EXERCISE INPUTS: Begin
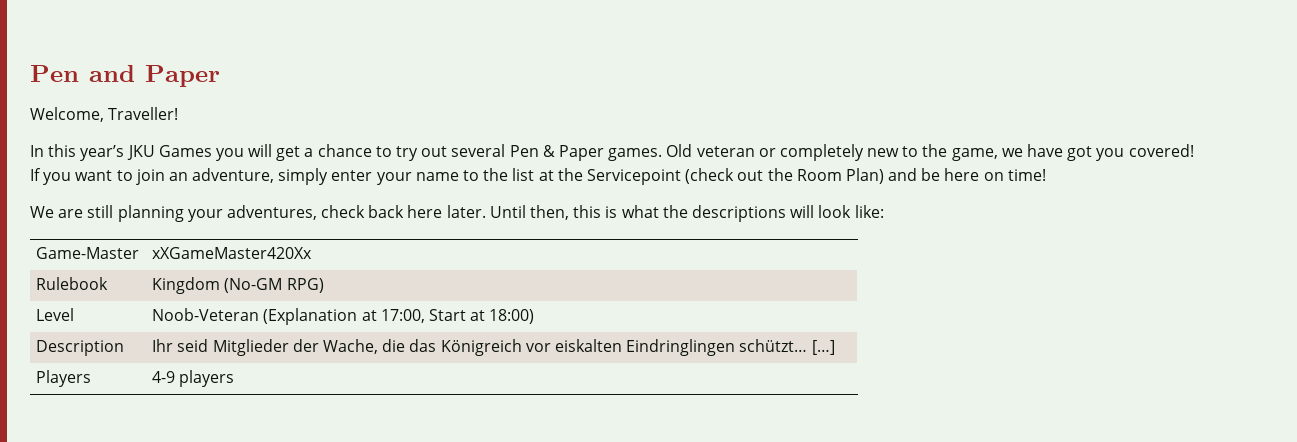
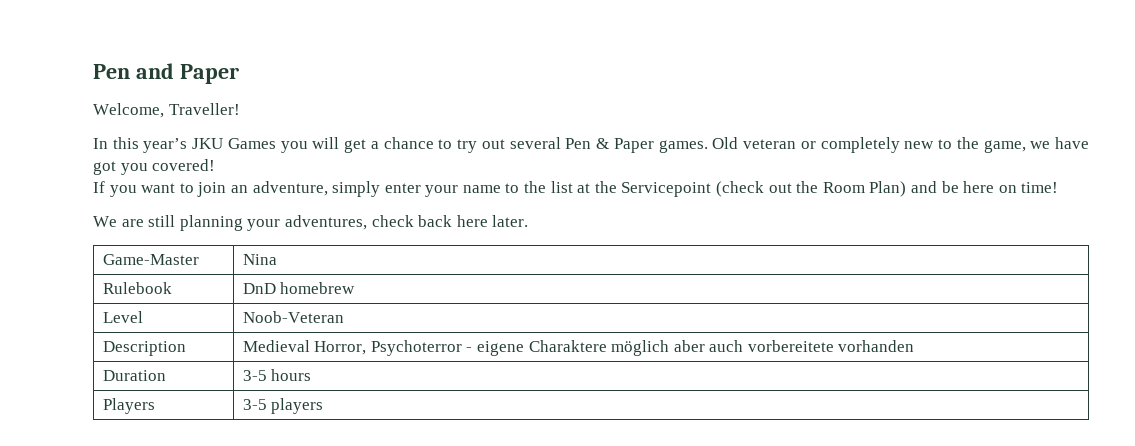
[489,205,884,222] Until then, this is what the descriptions will look like: -> (529, 221) none
[152,247,313,259] xXGameMaster420Xx -> [242,254,277,265] Nina
[152,277,324,294] Kingdom (No-GM RPG) -> [242,282,356,294] DnD homebrew
[263,308,535,325] [36,340,125,356] [152,339,835,356] (Explanation at 17:00, Start at 18:00) // Description | Ihr seid Mitglieder der Wache, die das Königreich vor eiskalten Eindringlingen schützt… […] -> [102,341,186,356] [242,340,915,356] [102,370,166,381] [242,369,312,381] // Description | Medieval Horror, Psychoterror - eigene Charaktere möglich aber auch vorbereitete vorhanden // Duration | 3-5 hours
[152,371,176,383] 4-9 -> [242,399,267,410] 3-5

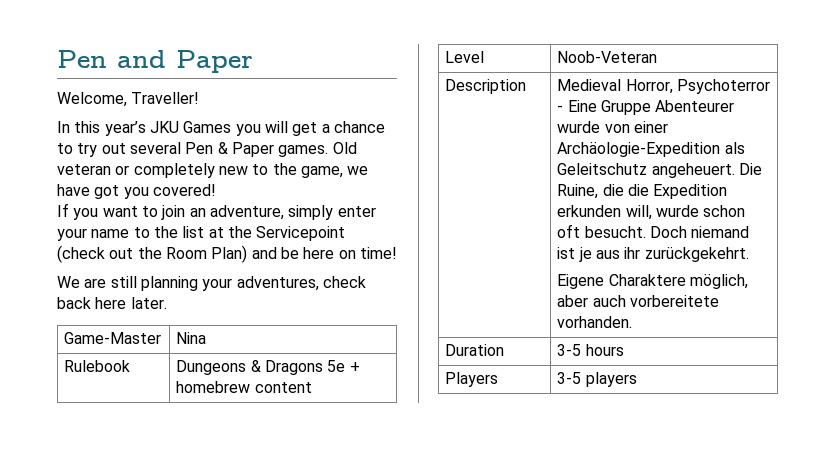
[242,283,276,294] DnD -> [176,360,360,375] Dungeons & Dragons 5e +
(356, 288) none -> [254,382,312,393] content
[476,340,670,356] eigene Charaktere möglich -> [567,100,735,115] [557,121,669,133] [557,142,745,157] [557,163,763,178] [557,184,728,199] [557,205,746,220] [557,224,750,238] [557,247,749,262] [557,274,749,289] Eine Gruppe Abenteurer wurde von einer Archäologie-Expedition als Geleitschutz angeheuert. Die Ruine, die die Expedition erkunden will, wurde schon oft besucht. Doch niemand ist je aus ihr zurückgekehrt. // Eigene Charaktere möglich,
[838,340,915,352] vorhanden -> [557,316,633,328] vorhanden.

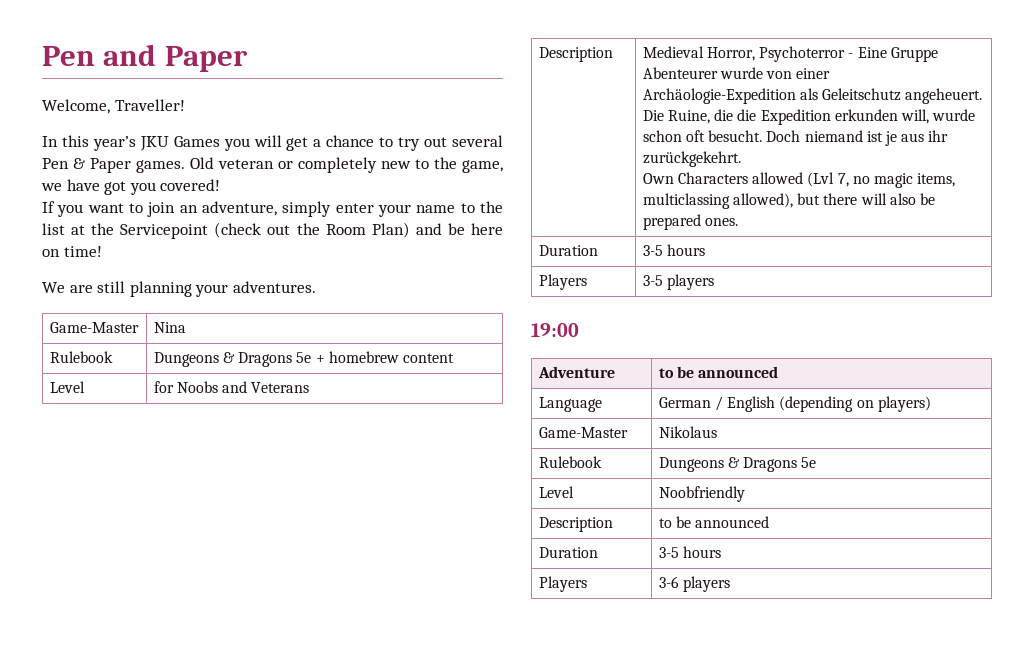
[236,276,366,291] [57,297,167,309] adventures, check back here later. -> [232,281,316,293] adventures.
[557,51,658,63] Noob-Veteran -> [153,381,310,393] for Noobs and Veterans
[557,274,749,289] [557,295,720,307] [557,316,633,328] Eigene Charaktere möglich, aber auch vorbereitete vorhanden. -> [642,172,956,188] [642,193,935,209] [642,214,738,230] Own Characters allowed (Lvl 7, no magic items, multiclassing allowed), but there will also be prepared ones.
(637, 379) none -> [531,323,579,337] [537,366,615,378] [658,366,779,378] [538,397,602,412] [658,396,931,412] [538,427,628,438] [658,426,717,438] [538,456,602,468] [658,457,817,472] [538,486,574,498] [658,486,745,502] [538,517,613,532] [658,516,770,528] [538,547,598,558] [658,546,721,558] [538,576,587,592] [658,576,730,592] // 19:00 // Adventure | to be announced // Language | German / English (depending on players) // Game-Master | Nikolaus // Rulebook | Dungeons & Dragons 5e // Level | Noobfriendly // Description | to be announced // Duration | 3-5 hours // Players | 3-6 players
EXERCISE INPUTS: End
▶ YOUR TASK
Copy the entries above verbatim. Pictures do not belong in the copy.

▶ WRITTEN SOLUTION
[489,205,884,222] Until then, this is what the descriptions will look like: -> (529, 221) none
[152,247,313,259] xXGameMaster420Xx -> [242,254,277,265] Nina
[152,277,324,294] Kingdom (No-GM RPG) -> [242,282,356,294] DnD homebrew
[263,308,535,325] [36,340,125,356] [152,339,835,356] (Explanation at 17:00, Start at 18:00) // Description | Ihr seid Mitglieder der Wache, die das Königreich vor eiskalten Eindringlingen schützt… […] -> [102,341,186,356] [242,340,915,356] [102,370,166,381] [242,369,312,381] // Description | Medieval Horror, Psychoterror - eigene Charaktere möglich aber auch vorbereitete vorhanden // Duration | 3-5 hours
[152,371,176,383] 4-9 -> [242,399,267,410] 3-5

[242,283,276,294] DnD -> [176,360,360,375] Dungeons & Dragons 5e +
(356, 288) none -> [254,382,312,393] content
[476,340,670,356] eigene Charaktere möglich -> [567,100,735,115] [557,121,669,133] [557,142,745,157] [557,163,763,178] [557,184,728,199] [557,205,746,220] [557,224,750,238] [557,247,749,262] [557,274,749,289] Eine Gruppe Abenteurer wurde von einer Archäologie-Expedition als Geleitschutz angeheuert. Die Ruine, die die Expedition erkunden will, wurde schon oft besucht. Doch niemand ist je aus ihr zurückgekehrt. // Eigene Charaktere möglich,
[838,340,915,352] vorhanden -> [557,316,633,328] vorhanden.

[236,276,366,291] [57,297,167,309] adventures, check back here later. -> [232,281,316,293] adventures.
[557,51,658,63] Noob-Veteran -> [153,381,310,393] for Noobs and Veterans
[557,274,749,289] [557,295,720,307] [557,316,633,328] Eigene Charaktere möglich, aber auch vorbereitete vorhanden. -> [642,172,956,188] [642,193,935,209] [642,214,738,230] Own Characters allowed (Lvl 7, no magic items, multiclassing allowed), but there will also be prepared ones.
(637, 379) none -> [531,323,579,337] [537,366,615,378] [658,366,779,378] [538,397,602,412] [658,396,931,412] [538,427,628,438] [658,426,717,438] [538,456,602,468] [658,457,817,472] [538,486,574,498] [658,486,745,502] [538,517,613,532] [658,516,770,528] [538,547,598,558] [658,546,721,558] [538,576,587,592] [658,576,730,592] // 19:00 // Adventure | to be announced // Language | German / English (depending on players) // Game-Master | Nikolaus // Rulebook | Dungeons & Dragons 5e // Level | Noobfriendly // Description | to be announced // Duration | 3-5 hours // Players | 3-6 players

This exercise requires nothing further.